リレーエッセイ

製鉄記念八幡病院 中野裕也さん

エッセイと言うことなので、自分語りをさせて頂きます。このリレーエッセイを回してくれた真珠君とは、以前働いていた病院の同期入社でした。

真珠君はカリスマ性といろいろな視点から評価できる冷静さを持ち合わせた本当に凄い人で、『自分自身を治療道具』としてとらえる作業療法士としてとても頼りになる存在です。

以前働いていた職場で感じていた事は、「はたして自分は、そんな真珠君と同期だと胸を張って言えるだろうか」という事です。他のセラピストの良いところが見えれば見えるほど、自分の至らない点や頑張り切れていない所が気になってきます。現在の職場では、急性期病院の中に新設された回復期病棟で、作業療法士がどんな役割を果たせるのかといった課題に向き合う機会が多くありました。現在も試行錯誤しながらではありますが、全力で作業療法のあり方について考えているつもりです。その中で得た知識や感じた事を、同期である真珠君や他職種を含めた先輩後輩達の考え方を聞き、自分の刺激にしていきたいです。

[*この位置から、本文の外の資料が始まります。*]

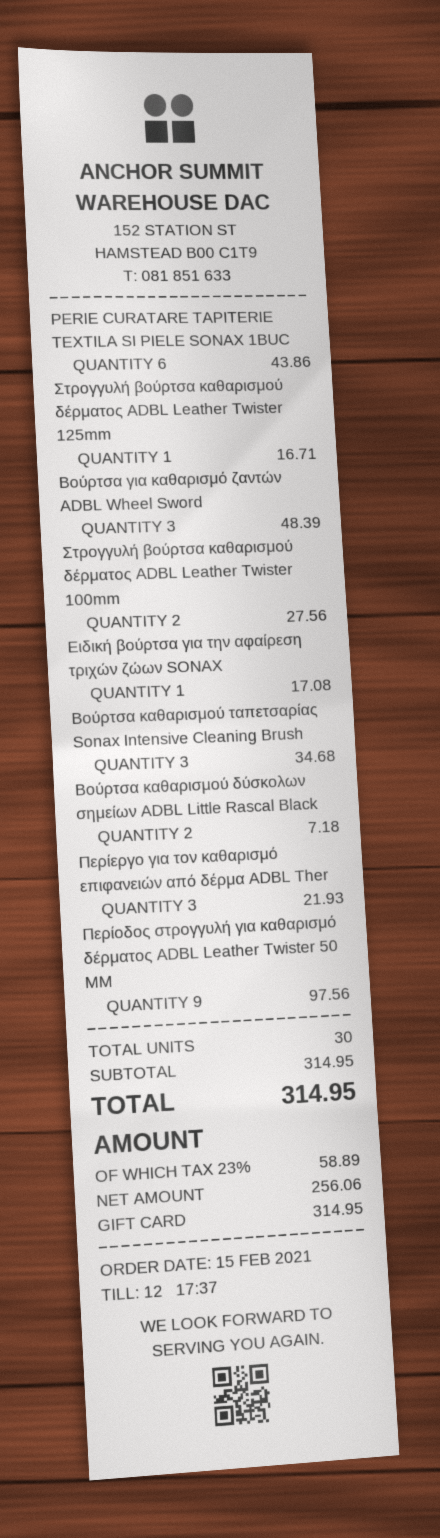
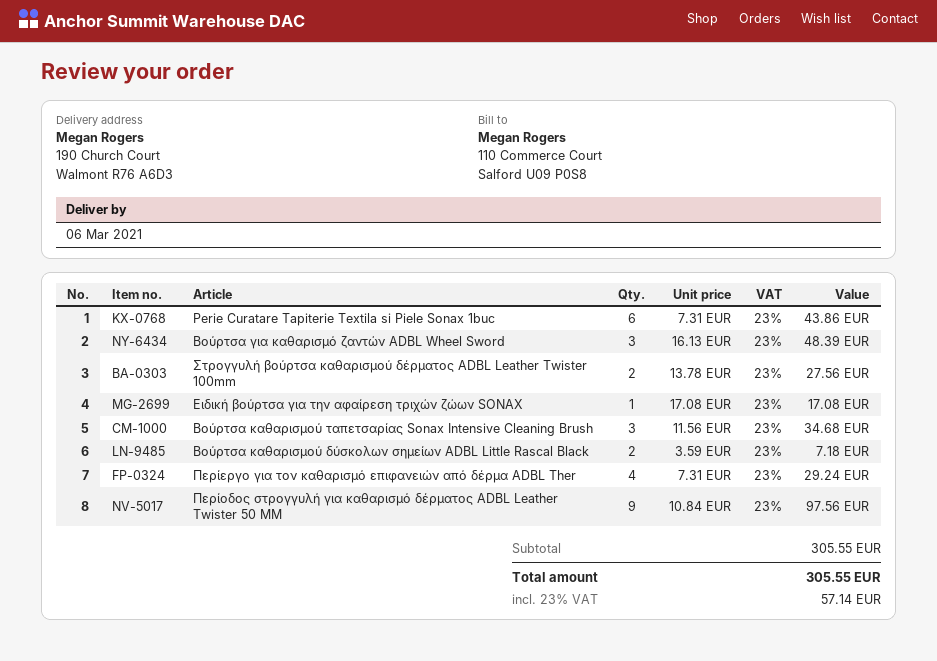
Στρογγυλή βούρτσα καθαρισμού δέρματος ADBL Leather Twister 125mm: 1 for 16.71 -> none
Περίεργο για τον καθαρισμό επιφανειών από δέρμα ADBL Ther: 3 for 21.93 -> 4 for 29.24
subtotal: 314.95 -> 305.55
tax: 23% = 58.89 -> 23% = 57.14
total: 314.95 -> 305.55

私には現在4歳と2歳になる子どもがおり、今年の5月には第三子(待望の女の子)が産まれる予定です。
子どもの成長を目の当たりにする中で思い出されるのが、「今年の目標は、子どもの成長に負けないように自分も成長する」という以前働いていた職場の上司の言葉です。日に日に新しい言葉を覚え、少し前まで怖がっていた公園の大きな遊具でも遊べるようになった走り回る二人の子どもを見ていると、子ども達の凄まじい成長速度に負けないぐらい自分を成長させたいという目標は、自分も心に留めておかなくてはいけない事だと感じます。

この先輩とは少しベクトルが違いますが、やっと自分にも目標が出来たように思います。それは『子どもから尊敬される父親になる』という事です。作業療法士の会報で育児論を語るつもりはありません。自分が患者に向き合っている姿勢や、仕事に取り組んでいるその態度を子どもたちに誇れるかという所が大切なのではないかと感じています。まだまだ自分の理想とする作業療法士にも父親にもなれてはいませんが、子どもや家族に恥じる事がない医療人になれるように日々頑張ります。


医療法人ふらて会 西野病院 中野翔子さん

みなさま、はじめまして。西野病院の中野翔子と申します。このリレーを回してくれた中野裕也さんとは従兄妹です。
私より4歳年上のお兄さんであり、OTとしても先輩です。小さい頃は一緒に映画を見に行ったり、ゲームセンターで遊んだりしていました。
そんな従兄も今では3児の父です。昔に比べると会う機会も減っていますが、いつか、いとこみんなで子どもの頃の話を肴に、お酒でも飲めたらな~なんて、このリレーエッセイの話を頂いて思い返している今日この頃です。

そんな私はOT5年目となりました。
現在、私の勤務している病院は、一般病棟、療養型病棟、回復期病棟で構成されており、OTは19名在籍しています。
北九州市八幡東区に位置し、市内でも特に高齢の方が多く住まれている地域です。八幡東区はとにかく坂が多く、家屋調査の時は心身共に泣かされています。

当院の特徴はなんといっても中庭!です。四季折々に咲いている花や野菜、セラピードッグのナナちゃん、オープンカフェ、ログハウス、森や小川があります。病院なのですが、どこか自然の中に来たような、そんな病院です。
私は、患者様との関わりの中で、中庭をよく利用します。屋内とは違い、暖かい日差しや新鮮な空気の中で行う作業療法は、身体だけでなく心も癒されます。目を閉じて耳を澄ませば小鳥のさえずりや森の木が揺れる音が聴こえます。自然を目で見て、花に手で触れ香りを楽しむ。患者様も自然と表情がほころび、会話が弾みます。会話の中から、その方の人となりや真の気持ちを見つけることができます。

以前、勉強会に行ったときに「高齢者が1人亡くなるということは、町から図書館が1つなくなるのと同じことだ」と聞いたことがあります。患者様から学ぶことは多いです。1人1人の話に耳を傾け、心に寄り添える作業療法をこれからも提供していけるよう頑張ります。